Ginder v. Ginder, 88-591

Decision Date28 December 1988
Docket NumberNo. 88-591,88-591
Citation14 Fla. L. Weekly 49,536 So.2d 1155
Parties14 Fla. L. Weekly 49 Carrie Dianne GINDER, wife, Appellant, v. Carl L. GINDER, husband, Appellee.
CourtFlorida District Court of Appeals

Larry L. Bryan, Jacksonville Beach, for appellant.

Harry B. Mahon, of Mahon, Farley & McCaulie, Jacksonville, for appellee.

PER CURIAM.

The former wife appeals an order which provided that she "shall reside in Jacksonville ... or the Court will enter its order changing custody" of the parties' children to the former husband. We vacate the pertinent portion of the order and remand to permit entry of a new order on the disputed issues.

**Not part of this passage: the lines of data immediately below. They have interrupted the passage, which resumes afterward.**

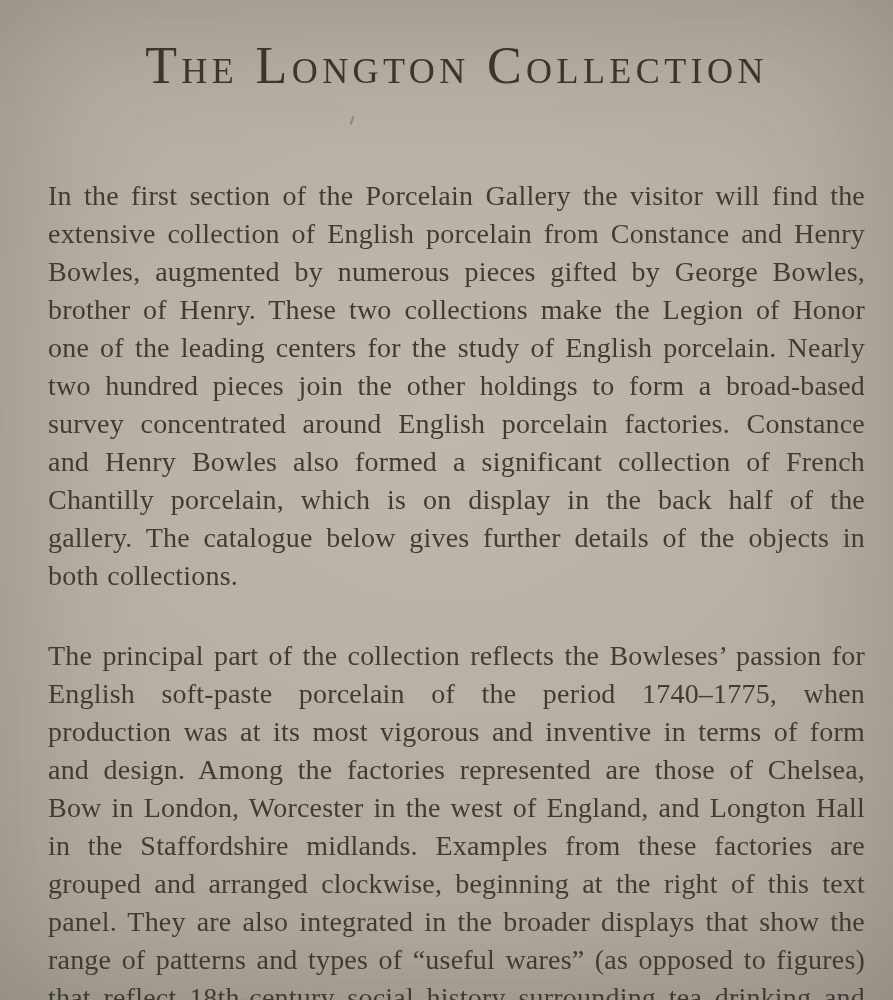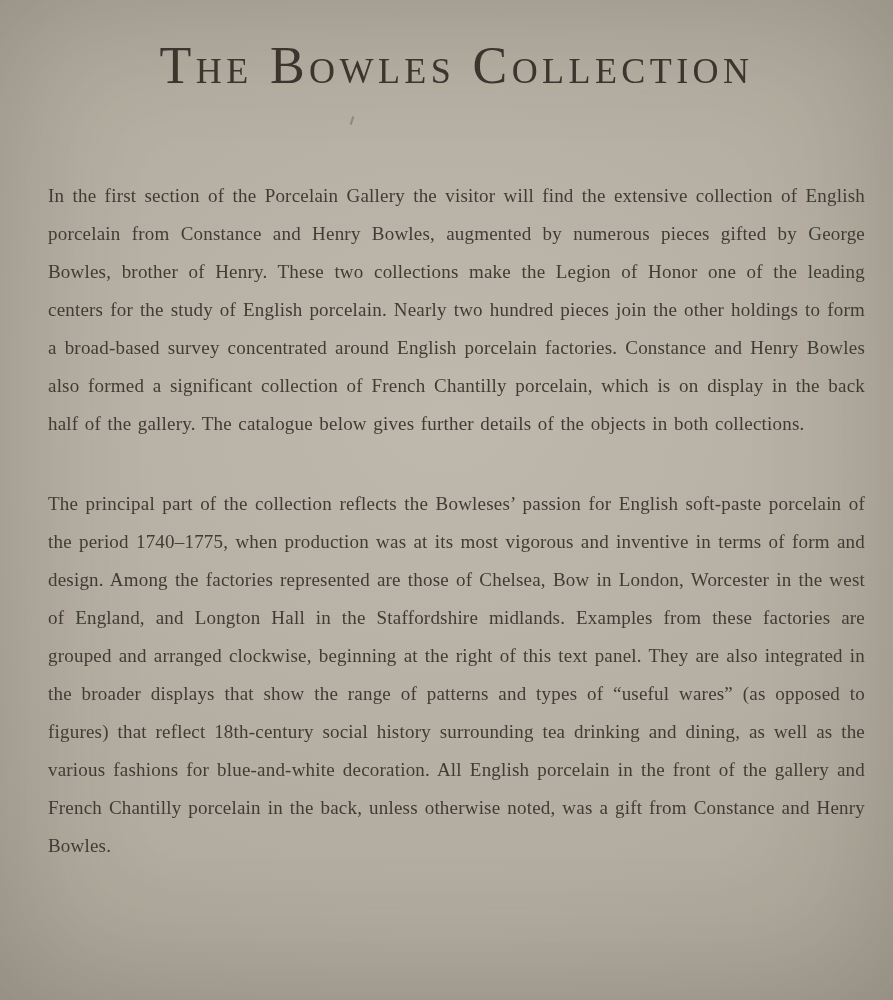--- a/index.html
+++ b/index.html
@@ -46,34 +46,34 @@
     height: 9px;
     background: #847d70;
     transform: rotate(18deg);
     border-radius: 1px;
     opacity: 0.8;
   }
   .panel-body {
     margin-top: 82px;
   }
   .panel-paragraph {
-    font-size: 19px;
+    font-size: 28px;
     line-height: 38px;
     color: var(--body-color);
     text-align: justify;
     letter-spacing: 0.2px;
     word-spacing: 1.5px;
   }
   .panel-paragraph + .panel-paragraph {
     margin-top: 42px;
   }
 </style>
 </head>
 <body>
 
 <div class="panel">
-  <h1 class="panel-title">The Bowles Collection</h1>
+  <h1 class="panel-title">The Longton Collection</h1>
   <span class="scratch-mark"></span>
   <div class="panel-body">
       <p class="panel-paragraph">In the first section of the Porcelain Gallery the visitor will find the extensive collection of English porcelain from Constance and Henry Bowles, augmented by numerous pieces gifted by George Bowles, brother of Henry. These two collections make the Legion of Honor one of the leading centers for the study of English porcelain. Nearly two hundred pieces join the other holdings to form a broad-based survey concentrated around English porcelain factories. Constance and Henry Bowles also formed a significant collection of French Chantilly porcelain, which is on display in the back half of the gallery. The catalogue below gives further details of the objects in both collections.</p>
       <p class="panel-paragraph">The principal part of the collection reflects the Bowleses’ passion for English soft-paste porcelain of the period 1740–1775, when production was at its most vigorous and inventive in terms of form and design. Among the factories represented are those of Chelsea, Bow in London, Worcester in the west of England, and Longton Hall in the Staffordshire midlands. Examples from these factories are grouped and arranged clockwise, beginning at the right of this text panel. They are also integrated in the broader displays that show the range of patterns and types of “useful wares” (as opposed to figures) that reflect 18th-century social history surrounding tea drinking and dining, as well as the various fashions for blue-and-white decoration. All English porcelain in the front of the gallery and French Chantilly porcelain in the back, unless otherwise noted, was a gift from Constance and Henry Bowles.</p>
     </div>
 </div>
 
 </body></html>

The Ginders were divorced by final judgment rendered September 17, 1986. Primary residential responsibility for the couple's two children was placed with the former wife in Guantanamo Bay, Cuba, where the family had resided since 1985. 1 The judgment, however, enjoined her from "accepting or contracting for employment in any place other than Jacksonville, Florida, subsequent to August, 1987 without a prior order of this court." In May 1987 the former wife determined that if she were to return to Jacksonville she would have to take a pay decrease in her government service (GS) job. On the other hand, if she were to stay in Cuba she would remain at her current GS-9 pay level and as of April 19, 1989 she would be promoted to a GS-11 pay level. She signed a contract to stay in Cuba in June 1987.

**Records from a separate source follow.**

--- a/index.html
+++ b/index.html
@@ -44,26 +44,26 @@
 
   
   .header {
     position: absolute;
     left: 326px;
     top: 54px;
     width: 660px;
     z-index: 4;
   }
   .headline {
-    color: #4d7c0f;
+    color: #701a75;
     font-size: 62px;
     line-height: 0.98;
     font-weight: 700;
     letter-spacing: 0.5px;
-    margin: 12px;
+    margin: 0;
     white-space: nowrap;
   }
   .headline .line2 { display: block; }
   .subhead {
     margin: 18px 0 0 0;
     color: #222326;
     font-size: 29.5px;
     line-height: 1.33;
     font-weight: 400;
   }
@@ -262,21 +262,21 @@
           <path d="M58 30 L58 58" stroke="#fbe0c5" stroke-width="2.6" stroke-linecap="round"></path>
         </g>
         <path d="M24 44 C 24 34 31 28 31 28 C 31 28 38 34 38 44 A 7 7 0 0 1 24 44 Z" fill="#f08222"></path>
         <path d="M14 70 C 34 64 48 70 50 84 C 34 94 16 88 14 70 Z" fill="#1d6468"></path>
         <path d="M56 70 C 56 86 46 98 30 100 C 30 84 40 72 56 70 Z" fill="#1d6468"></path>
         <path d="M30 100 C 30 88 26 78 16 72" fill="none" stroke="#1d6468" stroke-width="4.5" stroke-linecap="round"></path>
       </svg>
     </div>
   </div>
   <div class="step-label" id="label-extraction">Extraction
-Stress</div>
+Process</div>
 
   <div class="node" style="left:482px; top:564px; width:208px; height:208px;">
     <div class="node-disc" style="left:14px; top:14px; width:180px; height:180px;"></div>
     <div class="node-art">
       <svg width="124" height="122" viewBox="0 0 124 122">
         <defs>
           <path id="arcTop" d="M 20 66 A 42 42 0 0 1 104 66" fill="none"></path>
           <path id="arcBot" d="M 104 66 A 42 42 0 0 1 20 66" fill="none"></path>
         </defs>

On August 31, 1987 the former wife filed a motion to modify requesting that the court allow her to remain with the children in Cuba in light of these circumstances. The former husband filed motions for contempt and to modify; the former wife filed an answer; and a hearing was held. 2

We begin by finding that the former husband failed to carry the required burden for implementing a custody change. "In Zediker v. Zediker, 444 So.2d 1034 (Fla. 1st DCA 1984), this court held that a noncustodial parent seeking to modify child custody carries the extraordinary burden of showing that changes occurring after the entry of the original custody decree represent a substantial change in circumstances and that the welfare of the children would be promoted by a change in custody." Ours v. Ours, 515 So.2d 281, 282 (Fla. 1st DCA 1987). The record is well short of establishing these criteria for a custody change.

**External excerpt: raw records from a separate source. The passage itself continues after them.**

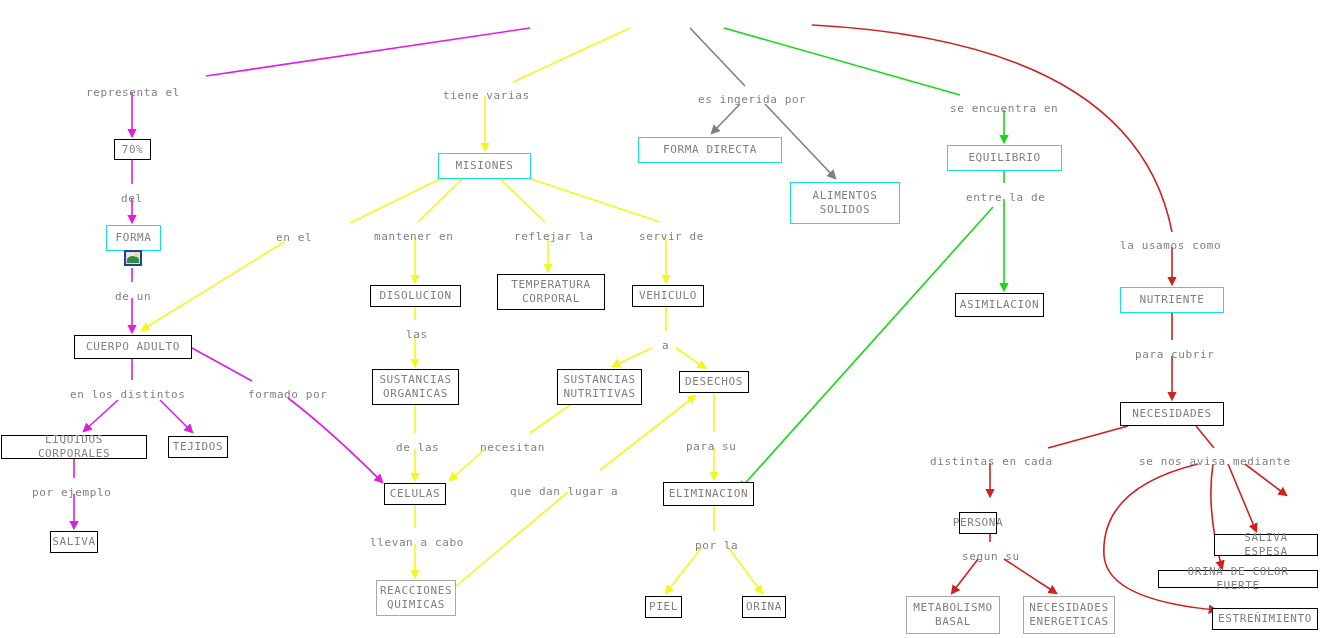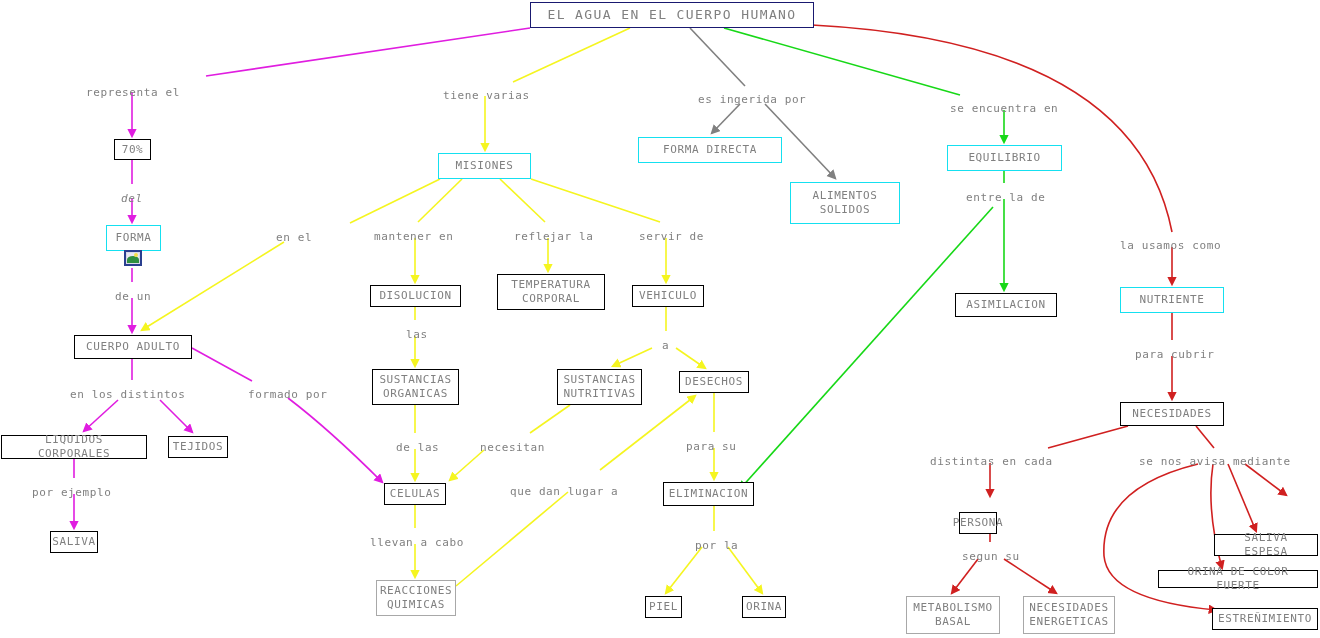--- a/index.html
+++ b/index.html
@@ -163,21 +163,20 @@
       <path stroke="#d02020" marker-end="url(#ah-red)" d="M1004,559 L1056,593"></path>
       <path stroke="#d02020" d="M1196,426 L1214,448"></path>
       <path stroke="#d02020" marker-end="url(#ah-red)" d="M1245,464 L1286,495"></path>
       <path stroke="#d02020" marker-end="url(#ah-red)" d="M1228,464 L1256,531"></path>
       <path stroke="#d02020" marker-end="url(#ah-red)" d="M1213,464 Q1206,510 1222,568"></path>
       <path stroke="#d02020" marker-end="url(#ah-red)" d="M1198,464 Q1100,488 1104,556 Q1108,600 1216,610"></path>
 
     </g>
   </svg>
 
-  <div class="node b-navy title-node" style="left:530px;top:2px;width:284px;height:26px;">EL AGUA EN EL CUERPO HUMANO</div>
 
   <div class="node b-black" style="left:114px;top:139px;width:37px;height:21px;">70%</div>
   <div class="node b-cyan" style="left:106px;top:225px;width:55px;height:26px;">FORMA</div>
   <div class="pic-badge" style="left:124px;top:250px;">
     <div class="sky"></div>
       <div class="hill"></div>
       <div class="sun"></div>
   </div>
 
   <div class="node b-black" style="left:74px;top:335px;width:118px;height:24px;">CUERPO ADULTO</div>
@@ -200,36 +199,36 @@
 QUIMICAS</div>
   <div class="node b-black" style="left:663px;top:482px;width:91px;height:24px;">ELIMINACION</div>
   <div class="node b-black" style="left:645px;top:596px;width:37px;height:22px;">PIEL</div>
   <div class="node b-black" style="left:742px;top:596px;width:44px;height:22px;">ORINA</div>
 
   <div class="node b-cyan" style="left:790px;top:182px;width:110px;height:42px;">ALIMENTOS
 SOLIDOS</div>
   <div class="node b-cyan" style="left:638px;top:137px;width:144px;height:26px;">FORMA DIRECTA</div>
 
   <div class="node b-cyan" style="left:947px;top:145px;width:115px;height:26px;">EQUILIBRIO</div>
-  <div class="node b-black" style="left:955px;top:293px;width:102px;height:24px;">ASIMILACION</div>
+  <div class="node b-black" style="left:955px;top:293px;width:89px;height:24px;">ASIMILACION</div>
 
   <div class="node b-cyan" style="left:1120px;top:287px;width:104px;height:26px;">NUTRIENTE</div>
   <div class="node b-black" style="left:1120px;top:402px;width:104px;height:24px;">NECESIDADES</div>
   <div class="node b-black" style="left:959px;top:512px;width:38px;height:22px;">PERSONA</div>
   <div class="node b-gray" style="left:906px;top:596px;width:94px;height:38px;">METABOLISMO
 BASAL</div>
   <div class="node b-gray" style="left:1023px;top:596px;width:92px;height:38px;">NECESIDADES
 ENERGETICAS</div>
   <div class="node b-black" style="left:1284px;top:496px;width:34px;height:22px;margin-left:40px;">SED</div>
   <div class="node b-black" style="left:1214px;top:534px;width:104px;height:22px;">SALIVA ESPESA</div>
   <div class="node b-black" style="left:1158px;top:570px;width:160px;height:18px;">ORINA DE COLOR FUERTE</div>
   <div class="node b-black" style="left:1212px;top:608px;width:106px;height:22px;">ESTREÑIMIENTO</div>
 
   <div class="label" style="left:86px;top:86px;">representa el</div>
-  <div class="label" style="left:121px;top:192px;font-style:italic;">del</div>
+  <div class="label" style="left:121px;top:192px;">del</div>
   <div class="label" style="left:115px;top:290px;">de un</div>
   <div class="label" style="left:70px;top:388px;">en los distintos</div>
   <div class="label" style="left:32px;top:486px;">por ejemplo</div>
   <div class="label" style="left:248px;top:388px;">formado por</div>
   <div class="label" style="left:443px;top:89px;">tiene varias</div>
   <div class="label" style="left:276px;top:231px;">en el</div>
   <div class="label" style="left:374px;top:230px;">mantener en</div>
   <div class="label" style="left:514px;top:230px;">reflejar la</div>
   <div class="label" style="left:639px;top:230px;">servir de</div>
   <div class="label" style="left:406px;top:328px;">las</div>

By the February 4, 1988 order now appealed, the court extended through June 30, 1988, the former wife's "right to continue to reside in Cuba," 3 and required that after that time "the former Wife shall reside in Jacksonville, Duval County, Florida, or the Court will enter its order changing custody of the minor children to the father."

A "court cannot change residential custody purely as a method of punishment." Breeding v. Breeding, 515 So.2d 374, 375 (Fla. 4th DCA 1987). "Changing the custody of a child is not a device to be used to obtain compliance with other court orders." Crippen v. Crippen, 508 So.2d 1339, 1340 (Fla. 4th DCA 1987) (quoting Agudo v. Agudo, 411 So.2d 249, 251 n. 4 (Fla. 3d DCA 1982). The February 1988 order mandates issuance of a change of custody order should the former wife fail to comply with the order's requirement that she return to Jacksonville with the children. We find that such a change of custody order would impose an impermissible punishment on the former wife.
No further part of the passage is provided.